90:98 vs 56:64-97
Bijoy Misra
bmisra at FAS.HARVARD.EDU
Mon Jan 11 13:33:27 UTC 1999
It seems the list is degrading to political discussion and
to postings that are of little relevance to the academic discussion
that it aims to purport. Can the participants restrain from
getting into political and social topics, which are digressions
and invite wide divergence of political views?
Just a request for everyone's consideration..
- BM
On Mon, 11 Jan 1999, Michael Rabe wrote:
> Editorial in today's New York Times, by "a Hindu writer who lives in New
> York," and forwarded, FYI, on grounds of the Academic Fair Use, enshrined
> in US Law:
>
> January 11, 1999
> India Steps Up Anti-Christian Violence
> By TUNKA VARADARAJAN
> [http://www.nytimes.com/yr/mo/day/oped/11tunk.html]

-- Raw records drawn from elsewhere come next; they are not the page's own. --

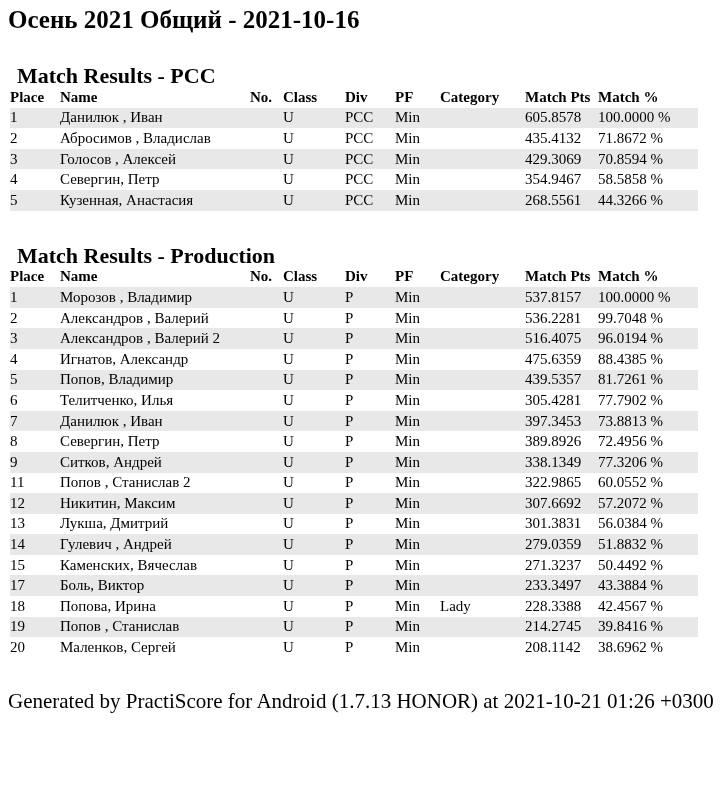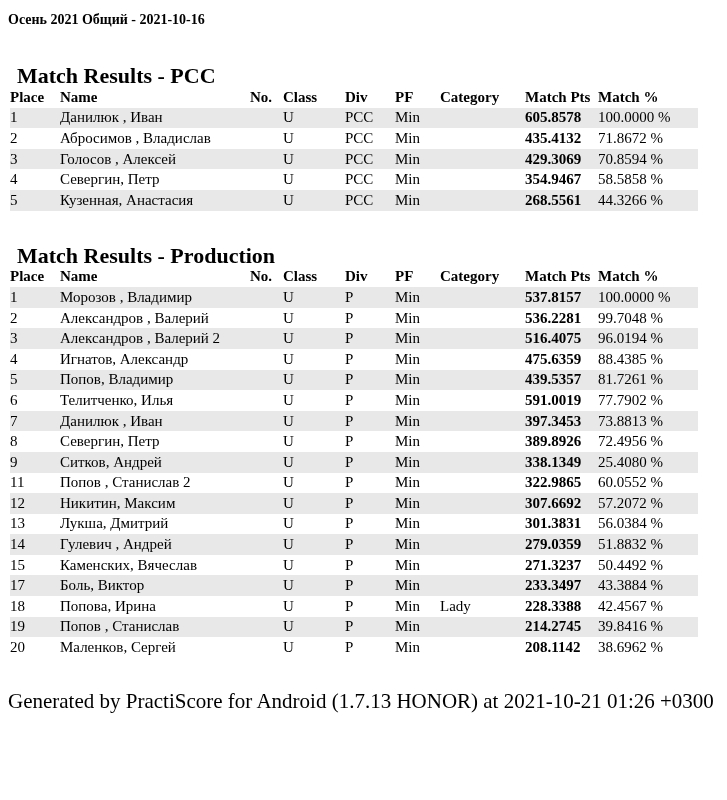--- a/index.html
+++ b/index.html
@@ -9,21 +9,21 @@
     color: #000000;
     font-family: "Liberation Serif", "DejaVu Serif", serif;
   }
   .page {
     width: 727px;
     height: 800px;
     overflow: hidden;
     background: #ffffff;
   }
   .doc-title {
-    font-size: 14px;
+    font-size: 25px;
     font-weight: bold;
     margin: 9px 0 0 8px;
     line-height: 22px;
   }
   .section-title {
     font-size: 22px;
     font-weight: bold;
     margin: 33px 0 0 17px;
     line-height: 23px;
   }
@@ -47,21 +47,21 @@
   table.results th { font-weight: bold; }
   tbody tr:nth-child(odd) { background: #e8e8e8; }
   
   .c-place { padding-left: 8px; }
   .c-name  { padding-left: 8px; }
   .c-no    { text-align: right; padding-right: 2px; }
   .c-class { padding-left: 14px; }
   .c-div   { padding-left: 5px; }
   .c-pf    { padding-left: 5px; }
   .c-cat   { padding-left: 5px; margin-top: 36px; }
-  .c-pts   { text-align: right; padding-right: 5px; font-weight: bold; }
+  .c-pts   { text-align: right; padding-right: 5px; }
   .c-pct   { text-align: right; padding-right: 8px; }
   th.c-no  { text-align: right; }
   th.c-pts { text-align: right; }
   th.c-pct { text-align: right; margin-left: 28px; }
   .footer-note {
     font-size: 21px;
     margin: 33px 0 0 8px;
     line-height: 20px;
   }
 </style>
@@ -240,21 +240,21 @@
           <td class="c-pct">81.7261 %</td>
         </tr>
         <tr>
           <td class="c-place">6</td>
           <td class="c-name">Телитченко, Илья</td>
           <td class="c-no"></td>
           <td class="c-class">U</td>
           <td class="c-div">P</td>
           <td class="c-pf">Min</td>
           <td class="c-cat"></td>
-          <td class="c-pts">591.0019</td>
+          <td class="c-pts">305.4281</td>
           <td class="c-pct">77.7902 %</td>
         </tr>
         <tr>
           <td class="c-place">7</td>
           <td class="c-name">Данилюк , Иван</td>
           <td class="c-no"></td>
           <td class="c-class">U</td>
           <td class="c-div">P</td>
           <td class="c-pf">Min</td>
           <td class="c-cat"></td>
@@ -274,21 +274,21 @@
         </tr>
         <tr>
           <td class="c-place">9</td>
           <td class="c-name">Ситков, Андрей</td>
           <td class="c-no"></td>
           <td class="c-class">U</td>
           <td class="c-div">P</td>
           <td class="c-pf">Min</td>
           <td class="c-cat"></td>
           <td class="c-pts">338.1349</td>
-          <td class="c-pct">25.4080 %</td>
+          <td class="c-pct">77.3206 %</td>
         </tr>
         <tr>
           <td class="c-place">11</td>
           <td class="c-name">Попов , Станислав 2</td>
           <td class="c-no"></td>
           <td class="c-class">U</td>
           <td class="c-div">P</td>
           <td class="c-pf">Min</td>
           <td class="c-cat"></td>
           <td class="c-pts">322.9865</td>

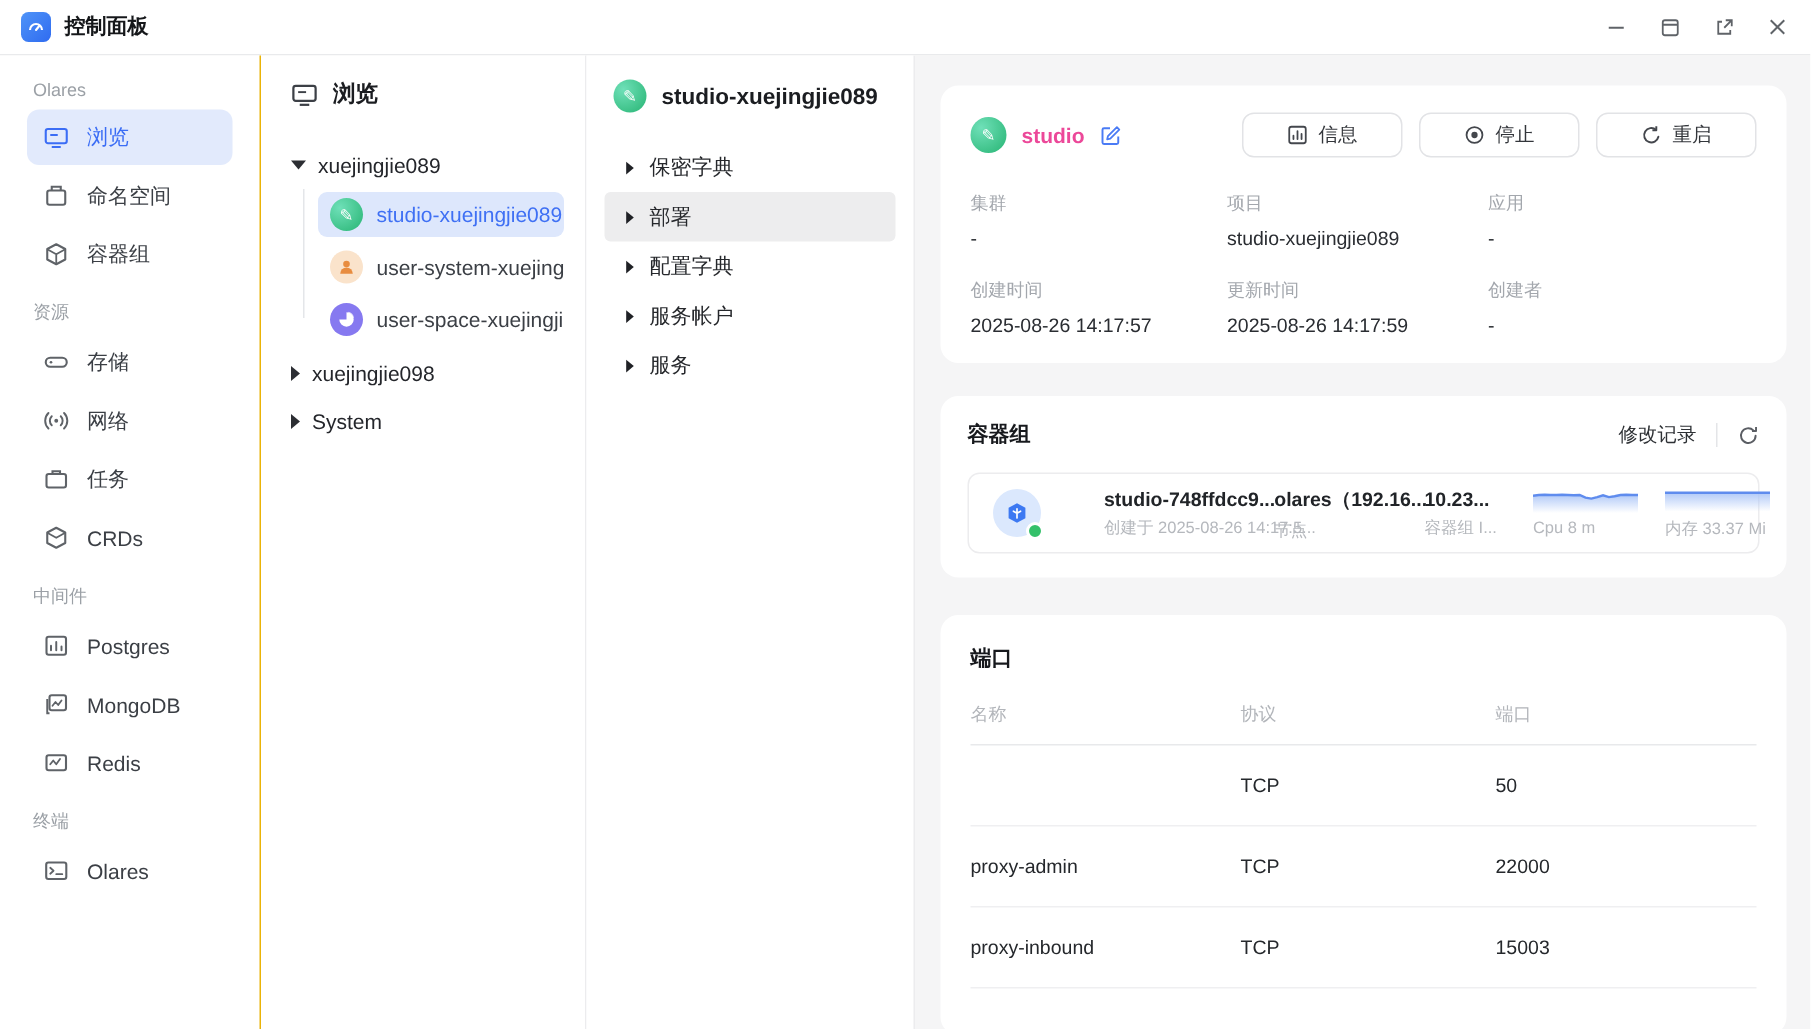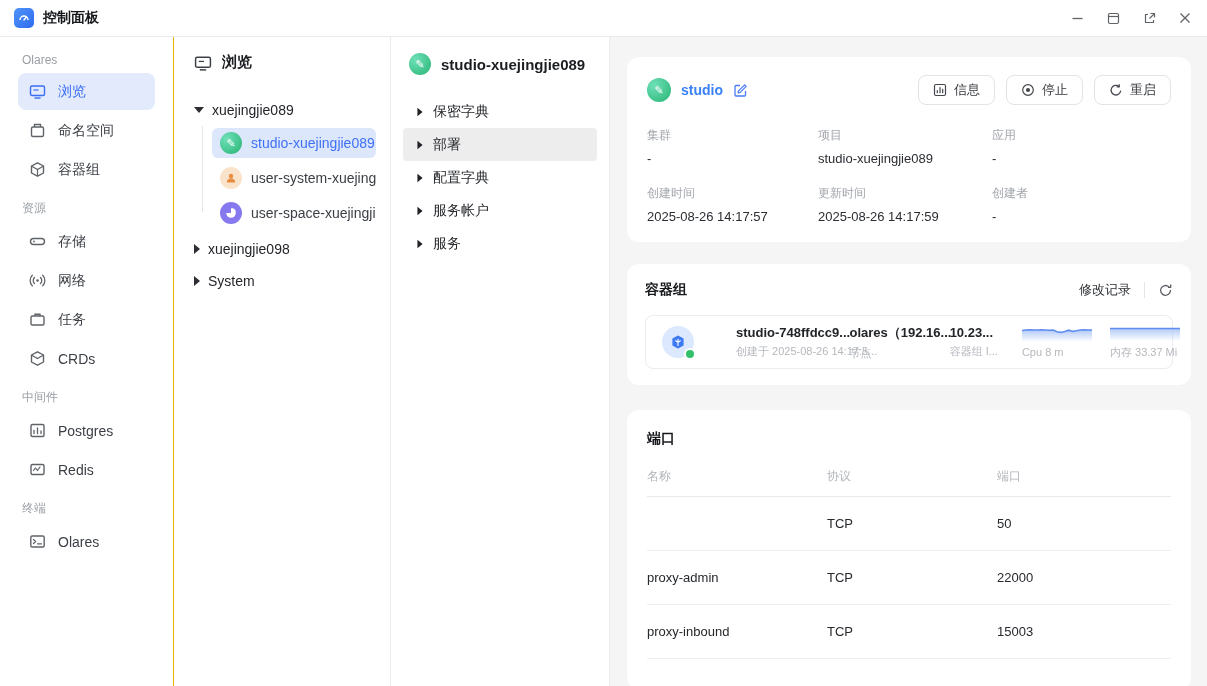--- a/index.html
+++ b/index.html
@@ -63,24 +63,24 @@
   .res-item .tri.right { border-left-color:#1f2125; transform:scale(.85); }
   .res-item.selected { background:#ededee; }
 
   
   .main { flex:1; background:#f5f5f6; padding:20px 16px 0 17px; overflow:hidden; }
   .card { background:#fff; border-radius:12px; padding:18px 20px; }
 
   
   .info-head { display:flex; align-items:center; }
   .info-head .avatar { width:24px; height:24px; }
-  .info-title { font-size:14px; font-weight:bold; color:#3b82f6; margin:0 10px; }
+  .info-title { font-size:14px; font-weight:bold; color:#ec4899; margin:0 10px; }
   .edit-icon { color:#4a7bf5; display:flex; cursor:pointer; }
   .head-actions { margin-left:auto; display:flex; gap:11px; }
-  .btn { display:flex; align-items:center; gap:7px; height:30px; padding:0 14px;
+  .btn { display:flex; align-items:center; gap:7px; height:30px; padding:0 29px;
     border:1px solid #e2e3e6; border-radius:8px; background:#fff; font-size:13px;
     color:#33363b; cursor:pointer; }
   .btn .ic { width:14px; height:14px; color:#44474d; display:flex; }
   .fields { display:grid; grid-template-columns:171px 174px 1fr; row-gap:19px; margin-top:22px; }
   .f-label { font-size:12px; color:#a3a7ad; margin-bottom:7px; }
   .f-value { font-size:13px; color:#2a2d32; }
 
   
   .card.pods { margin-top:22px; padding:17px 18px 16px; }
   .card-head { display:flex; align-items:center; }
@@ -224,20 +224,30 @@
 
     <div class="section-label">中间件</div>
     <div class="side-item">
       <span class="ic">
           <svg width="17" height="17" viewBox="0 0 17 17">
             <rect x="2" y="2.5" width="13" height="12" rx="1.5" fill="none" stroke="currentColor" stroke-width="1.4"></rect>
             <path d="M5 11.5v-3M8.5 11.5V6M12 11.5V9" stroke="currentColor" stroke-width="1.3" stroke-linecap="round"></path>
           </svg>
         </span>
       <span>Postgres</span>
+    </div>
+    <div class="side-item">
+      <span class="ic">
+          <svg width="17" height="17" viewBox="0 0 17 17">
+            <rect x="4" y="2.5" width="11" height="10" rx="1.5" fill="none" stroke="currentColor" stroke-width="1.4"></rect>
+            <path d="M4 14.5H2.5V5" fill="none" stroke="currentColor" stroke-width="1.3"></path>
+            <path d="M6 9.5l2-2.5 1.8 2 2.2-3" fill="none" stroke="currentColor" stroke-width="1.2" stroke-linecap="round" stroke-linejoin="round"></path>
+          </svg>
+        </span>
+      <span>MongoDB</span>
     </div>
     <div class="side-item">
       <span class="ic">
           <svg width="17" height="17" viewBox="0 0 17 17">
             <rect x="2" y="3.5" width="13" height="10" rx="1.5" fill="none" stroke="currentColor" stroke-width="1.4"></rect>
             <path d="M4.5 9.5l2-2.5 2 2.5 2.5-3.5" fill="none" stroke="currentColor" stroke-width="1.2" stroke-linecap="round" stroke-linejoin="round"></path>
           </svg>
         </span>
       <span>Redis</span>
     </div>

> On Christmas Day a school run by Christians was burned
> down by arsonists. Another school nearby was demolished by a mob. In a
> separate incident, a church was stoned. Several women hiding inside were
> injured, as were the nuns who sought to shield them.
>
> This happened a month after a Roman Catholic priest was
> murdered and religious fanatics vowed to turn an entire district into a
> "Christian-free zone." In keeping with this promise, a chapel was set on
> fire. Elsewhere, armed men broke into a Catholic convent and assaulted two
> nuns inside, and another Catholic priest was shot dead.
>
> This is only a partial list of crimes that all occurred in
> India, where fanatics from the far right of the Hindu nationalist spectrum
> have formed shadowy "armies" intent on ridding the country of its religious
> minorities and of turning it into a Hindu state.
>
> So consumed are they by hatred of "foreign" religions that
> one of their leaders -- Ashok Singhal of the World Hindu Council -- said
> recently that the award of the Nobel Prize for economics to Amartya Sen,
> the renowned Indian economist, was evidence of a "Christian conspiracy to
> propagate their religion and wipe out Hinduism from the country."
>
> What was the basis for such a preposterous statement? Simply
> that Mr. Sen (who happens to be Hindu) has written that India's development
> and prosperity depend on mass literacy. Mr. Sen's true purpose, the Hindu
> fanatics say, is to enable Christian missionaries to establish educational
> institutions across the country, using schools as Trojan Horses from which
> to unleash evangelist hordes.
>
> What we are witnessing in India is the growth of a sort of
> Hindu Taliban movement. Although it is difficult to gauge the numbers
> accurately, the various extremist groups are believed to have tens of
> thousands of supporters. In recent years, Muslims have been their principal
> victims. Christians, who constitute 2.4 percent of the population -- 23
> million people-- had, on the whole, been left alone. But that has now
> changed. Emboldened by the first ever Hindu nationalist Government in New
> Delhi, extremist groups now feel they have friends in high places. In
> addition, the Government, which has suffered a series of defeats in recent
> provincial elections, is too concerned with its own survival to rein them
> in.
>
> According to the United Christian Forum for Human Rights, an
> umbrella group that brings together leaders from the various Christian
> denominations in India, 90 separate acts of violence were committed against
> Christians or Christian churches in 1998. There were only 53 attacks from
> 1964 to 1997.
>
> Unlike Muslim, Christian or Jewish fundamentalists, who
> generally base their radicalism in a sacred text, Hindu fundamentalists
> have no central text to appeal to. As a result, they have resorted to
> conflating Hinduism with "Indianness," giving their religious bigotry a
> nationalist and temporal complexion.
>
> They have constructed a Manichaean world in which Hindus are
> "true" Indians and all others are "outsiders." The formulation is curious
> since Islam came to India about 1,200 years ago, and Christianity arrived
> even earlier. Some historians date India's Christian roots to the first
> century A.D.
>
> But the current battle is not over the historical record. It
> is a battle for India's soul.
>
> The secular state is not about to crumble overnight. What is
> imperiled, however, is India's tolerant, secular civilization.
>
> Tunku Varadarajan, a Hindu, is a writer based in New York.